If folks are not ready to take a look, then that resistance is kind of like a third party in the room when we're trying to do coaching. Anybody who is ready to actually take a deep dive is welcome, clinical, non-clinical, what have you. But a lot of people that I coach are sensing a transition needs to be made and they can't tell when to make it or if to make it or what the transition is going to be.

They have a sense that change is coming or change is needed. And a lot of times it's also relational. Many times it's relational with difficult personalities at work that is making their work untenable.

Unfortunately, that's really common. Or it's a difficulty with a relationship to the system, that they've been in the same system for a decade or more, perhaps, and they just have gotten to the point where they're like, this relationship is not working. And I feel trapped because I have a high earning salary and I have this much autonomy and flexibility.

And my fear brain tells me that I won't be able to recreate either this income or this autonomy and flexibility in another professional setup. And so I stay stuck and I stay suffering. And it does not do any good to my close relationships or really the quality of memories that I'm going to look back on from the end of my life.

Not to get all morbid about it, but I do think the end is important to keep in mind. And as part of my coaching is always that we have a limited amount of time and what we do matters because we are on the clock. Always we are on a clock and we don't know how long our particular clock is and that's okay, but it makes it imperative that we bring our fullest self to creating joyful lives, full of meaning, alignment, and delight.

John: One of the advantages of me interviewing someone like you who's a coach is I can kill two birds with one stone. One, I can find a coach who might be taking some clients and the other is some of my followers or listeners want to know what it's like to pursue that journey. So from the first one, so do you coach people across the country? Are you doing face-to-face? You're doing remote? And if what you're saying resonates, how would someone get ahold of you?

Dr. Chrissie Ott: Absolutely. I do coach. I do have availability for folks right now. You can find all of my information at chrissieottmd.com. Can find me on Instagram at chrissieottmd and Facebook. I mean, all the things, pretty much chrissieottmd. The podcast is Solving for Joy. You can certainly listen and hear some thoughts and interviews there too. I work with people in the way that they need to be worked with.

I had a new client this past month who really was pretty fearful about starting a relationship with a coach and really needed to make a small commitment at first. So what I'm finding is that really holding people where they feel a little bit stretched, but mostly safe is the way forward. Like I don't need you to pay me in advance for a year's worth of coaching.

It is okay if we just do four sessions and just reassess from there. But I do coach on Zoom and I coach people across the country and I have a client who's in Australia. So we find ways to make it work no matter what time zone you're in.

John: Ah, very good. So now what would be your advice to someone who maybe has just an interest in becoming a coach in terms of whether to follow your journey or how would you advise they get started?

Dr. Chrissie Ott: Usually there's a first question, do I get certified? And I have a bias, which is yes, you should get certified. Because I think that we all benefit when the profession is held to a higher standard. Meeting certain benchmarks of hours of practice, mentorship, and understanding the ethics of coaching, what it is and what it isn't, where it stops and where therapy begins and where you need to refer. So I definitely condone getting certified. There are some great schools out there. It's an investment. It's a professional development investment like anything else. I trained with the Martha Beck Institute Wayfinder Life Coaching.

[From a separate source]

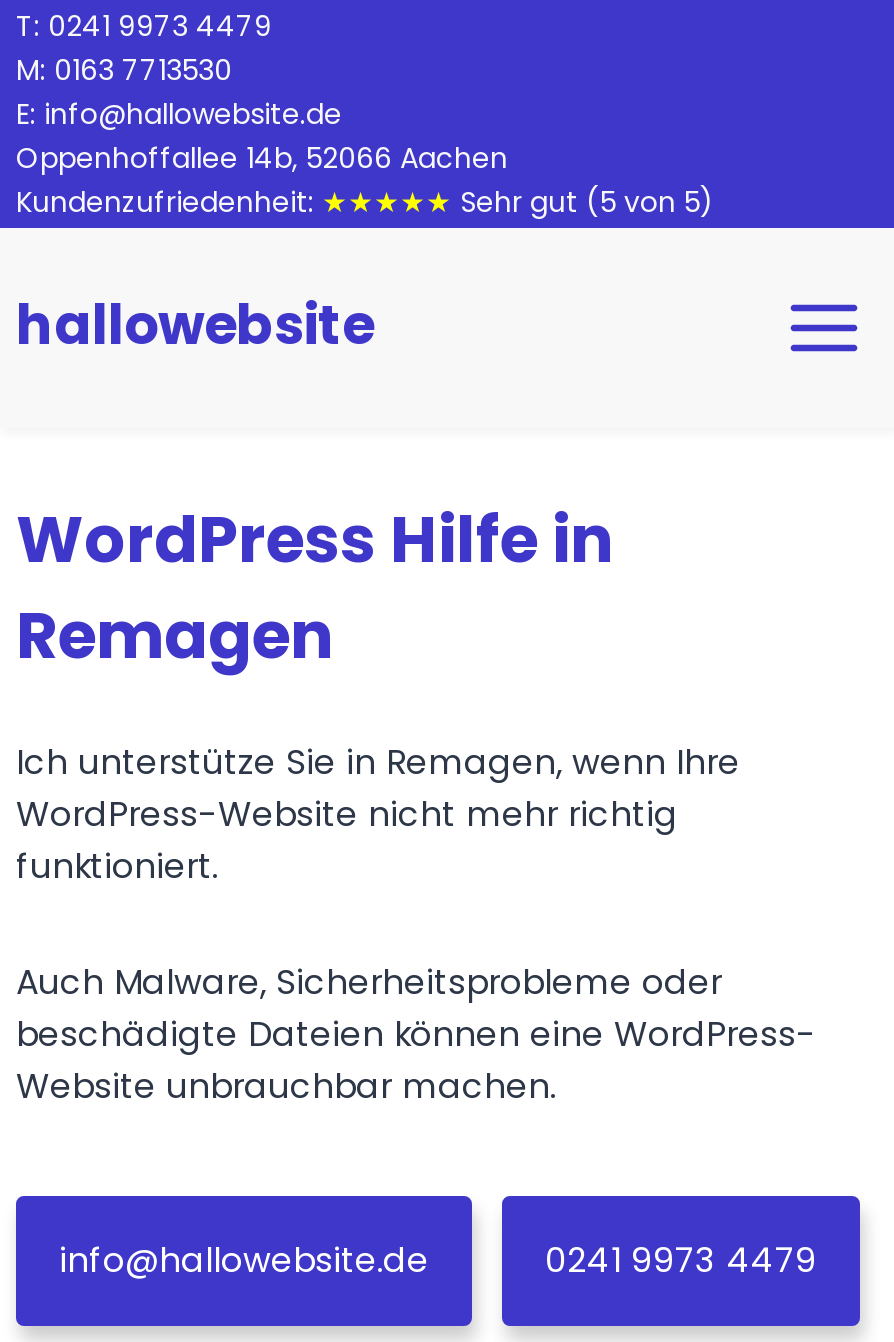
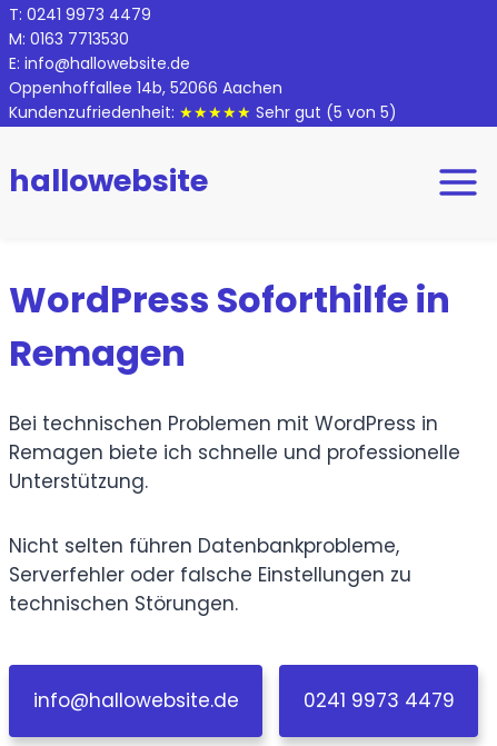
[16,494,614,584] WordPress Hilfe in -> [9,275,450,325] WordPress Soforthilfe in
[16,737,740,889] Ich unterstütze Sie in Remagen, wenn Ihre | WordPress-Website nicht mehr richtig | funktioniert. -> [9,410,460,494] Bei technischen Problemen mit WordPress in | Remagen biete ich schnelle und professionelle | Unterstützung.
[16,957,816,1109] Auch Malware, Sicherheitsprobleme oder | beschädigte Dateien können eine WordPress- | Website unbrauchbar machen. -> [9,532,411,617] Nicht selten führen Datenbankprobleme, | Serverfehler oder falsche Einstellungen zu | technischen Störungen.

Another, a physician-specific training course that I would consider would be Physician Coaching Institute and very, very much love Lodestar. They have an amazing certification for people too. Dr. Kenia Saraf, very trauma-informed approach. And there are others. There are other many good options as well, but those are two that come to mind and I would investigate those if I was looking to get certified for the first time. And then also connect with community.

Finding physician coaches online to connect with, that's what I did first. I was kind of like, where do I even start with physician coaching? I just had this calling that I needed to lean into. And it was great to find my people. And I now know hundreds, literally about four to 500 different physician coaches in a short span. And the Physician Coaching Summit was one of the things that really accelerated me finding that community.

If any of your listeners are curious about physician coaching, you do not have to be a certified coach to attend the summit, but you could come and become enriched and learn about coaching and connect with many other physician coaches at that event, which is coming up in early November in Arizona.

John: Okay, I definitely wanted to hear a little bit, even more than that, keep going a little bit about the Coaching Summit. How long has the Coaching Summit been going on? I know you actually took over this year in terms of leadership of the Coaching Summit and yeah, just tell us a little bit more about what that's like. And if someone were to come, what would it be like? How many people would there be there? What would the itinerary be? That kind of thing.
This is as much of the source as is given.